**Entries supplied**:
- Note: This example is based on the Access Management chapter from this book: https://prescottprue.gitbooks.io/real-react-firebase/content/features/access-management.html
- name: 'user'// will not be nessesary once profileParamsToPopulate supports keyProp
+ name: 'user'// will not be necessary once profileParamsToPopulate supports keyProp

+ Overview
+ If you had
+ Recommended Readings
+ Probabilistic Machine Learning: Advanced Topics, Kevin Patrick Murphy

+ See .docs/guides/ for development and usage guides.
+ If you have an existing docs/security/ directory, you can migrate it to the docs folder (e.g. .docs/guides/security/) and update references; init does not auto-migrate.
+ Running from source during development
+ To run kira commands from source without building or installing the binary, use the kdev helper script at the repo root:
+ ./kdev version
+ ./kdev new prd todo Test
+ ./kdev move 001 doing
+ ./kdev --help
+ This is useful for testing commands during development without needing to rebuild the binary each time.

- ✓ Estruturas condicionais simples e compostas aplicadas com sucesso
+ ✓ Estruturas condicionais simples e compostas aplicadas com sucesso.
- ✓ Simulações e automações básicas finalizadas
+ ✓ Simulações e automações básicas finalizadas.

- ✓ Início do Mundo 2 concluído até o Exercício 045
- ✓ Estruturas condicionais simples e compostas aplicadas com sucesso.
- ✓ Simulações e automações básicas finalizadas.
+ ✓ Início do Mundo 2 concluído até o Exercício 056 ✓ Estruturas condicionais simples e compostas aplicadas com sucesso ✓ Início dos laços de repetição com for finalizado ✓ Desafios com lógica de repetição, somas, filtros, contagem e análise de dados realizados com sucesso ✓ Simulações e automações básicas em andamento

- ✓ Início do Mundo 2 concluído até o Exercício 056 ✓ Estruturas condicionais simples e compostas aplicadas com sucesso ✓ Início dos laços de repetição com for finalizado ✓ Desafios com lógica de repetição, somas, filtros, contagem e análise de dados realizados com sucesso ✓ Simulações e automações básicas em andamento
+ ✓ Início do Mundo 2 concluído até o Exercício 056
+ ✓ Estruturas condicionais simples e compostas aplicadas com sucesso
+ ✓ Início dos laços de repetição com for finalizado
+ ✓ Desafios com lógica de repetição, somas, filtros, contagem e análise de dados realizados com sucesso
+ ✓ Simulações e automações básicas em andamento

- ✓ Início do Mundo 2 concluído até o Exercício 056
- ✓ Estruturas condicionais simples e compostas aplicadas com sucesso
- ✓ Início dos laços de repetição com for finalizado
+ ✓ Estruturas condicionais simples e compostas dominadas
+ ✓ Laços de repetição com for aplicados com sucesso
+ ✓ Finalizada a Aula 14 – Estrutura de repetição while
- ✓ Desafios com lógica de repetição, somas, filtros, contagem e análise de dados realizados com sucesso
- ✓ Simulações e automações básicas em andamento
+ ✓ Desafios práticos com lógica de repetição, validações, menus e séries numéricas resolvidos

**Task item**:
Check each line of the entries, and copy the ones that contain "from".

**Solution to the problem**:
- Note: This example is based on the Access Management chapter from this book: https://prescottprue.gitbooks.io/real-react-firebase/content/features/access-management.html
+ Running from source during development
+ To run kira commands from source without building or installing the binary, use the kdev helper script at the repo root:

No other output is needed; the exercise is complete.